Now, changing is like an investment. You have to take money out of your account first, and it has potential to pay you back a lot more later. But how can you do that, when your account is already deep in negatives? How can you do that, when your life doesn’t give you any proof that such an investment will pay off? Steps toward your success simply appear to be another element that depletes your account, with the sweet promise of pay off. Except these investments’ pay off comes later and its return uncertain. You’d rather engage in quick life-me-ups, as the effect is instant and investment, none.
Replenish Your Account to Fight Fear of Failure
When you’re stuck in this downward spiral, it’s much to ask to battle fear of success. The first order of business lies in replenishing your account. I’m sure the how of doing so is obvious: reduce stress, engage in healthier activities, sleep, exercise, take a break, and so on. This is how small victories can pave ways for bigger ones. You don’t need to take your eyes off of the big problems, but start first with little ones, the low-hanging fruits. Make it a habit to celebrate one small victory everyday.

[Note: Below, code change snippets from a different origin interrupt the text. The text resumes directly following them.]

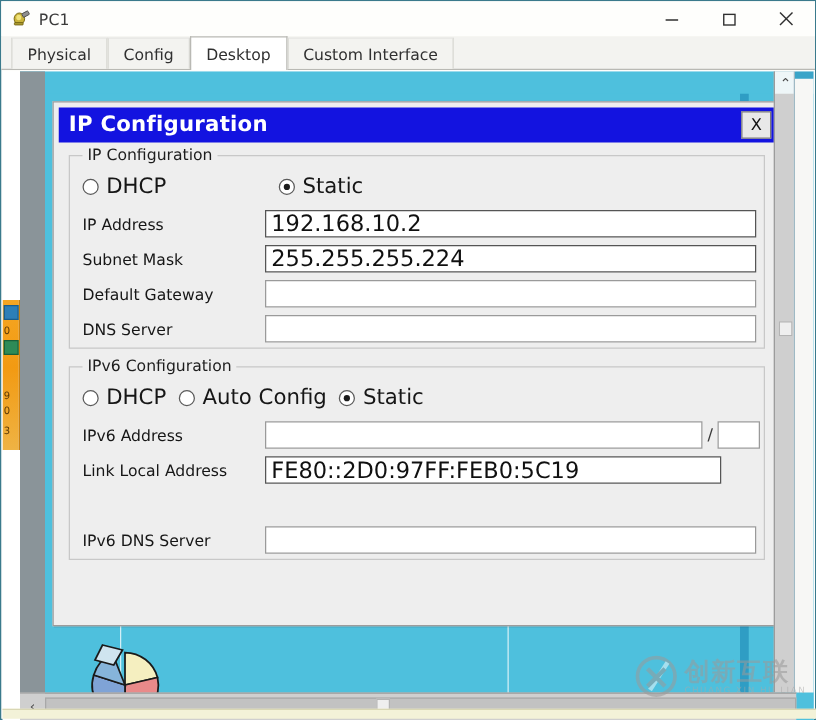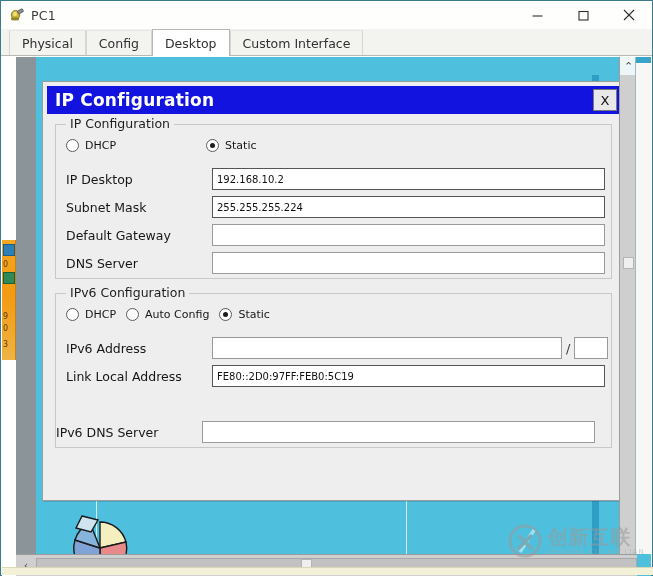--- a/index.html
+++ b/index.html
@@ -310,7 +310,7 @@
     background: #1c1c1c;
   }
   .radio-label {
-    font-size: 11px;
+    font-size: 17px;
     color: #161616;
     margin-right: 26px;
   }

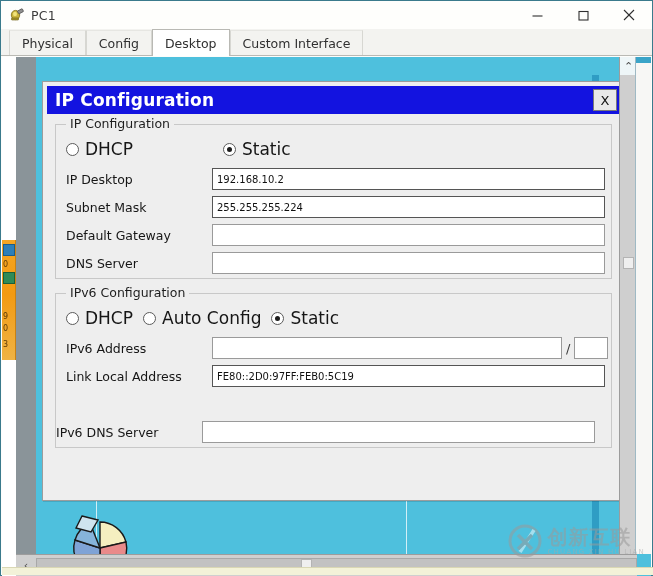--- a/index.html
+++ b/index.html
@@ -486,7 +486,7 @@
               </div>
 
               <div class="field-row" style="left:10px; top:43px; width:540px;">
-                <span class="field-label">IP Desktop</span>
+                <span class="field-label">IP Address</span>
                 <span class="field-input" style="width:393px;">192.168.10.2</span>
               </div>
 

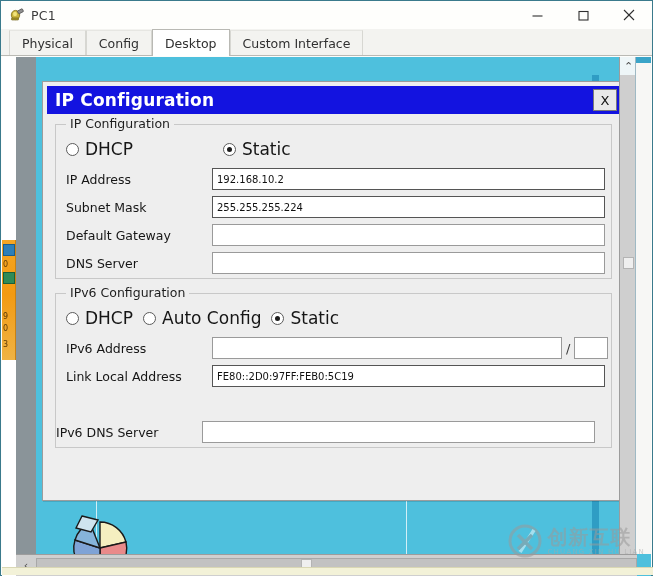--- a/index.html
+++ b/index.html
@@ -331,7 +331,7 @@
     background: #ffffff;
     border: 1px solid #555555;
     font-family: "DejaVu Sans", "Liberation Sans", sans-serif;
-    font-size: 10px;
+    font-size: 18px;
     color: #101010;
     padding: 0 4px;
     display: flex; align-items: center;

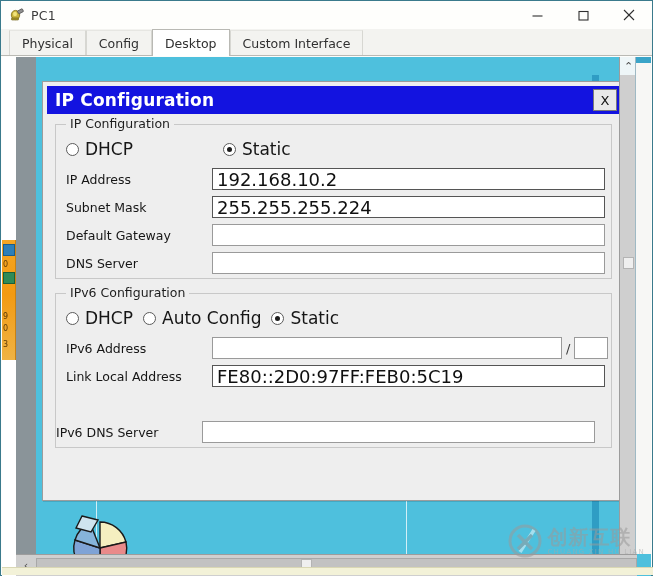--- a/index.html
+++ b/index.html
@@ -527,7 +527,7 @@
 
               <div class="field-row" style="left:10px; top:71px; width:545px;">
                 <span class="field-label">Link Local Address</span>
-                <span class="field-input" style="width:393px;">FE80::2D0:97FF:FEB0:5C19</span>
+                <span class="field-input" style="width:365px;">FE80::2D0:97FF:FEB0:5C19</span>
               </div>
 
 

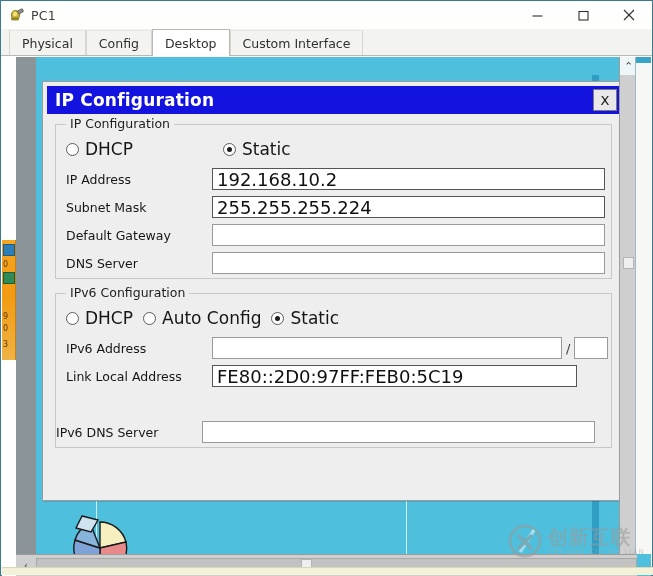--- a/index.html
+++ b/index.html
@@ -531,7 +531,7 @@
               </div>
 
 
-              <div class="field-row" style="left:0; top:127px; width:545px;">
+              <div class="field-row" style="left:10px; top:127px; width:545px;">
                 <span class="field-label">IPv6 DNS Server</span>
                 <span class="field-input light" style="width:393px;"></span>
               </div>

This will lead to boosts in your resources, and you’ll become more able to take bigger risks. Your habits of success will overwhelm your fear of failure. You will stop fearing your success, as it becomes a normal, regular part of your life — something very familiar.
Fear of success has its roots in fear of failure. And it is also a sign that your resources are low. When success feels like a dangerous investment, boost your resources so that you can afford that investment. Combine that, with making success a routine, normal part of your life — and you’ll have no need to sabotage your success.
Can you think of a situation in your own life, when you resisted a positive change? How did you overcome such a resistance?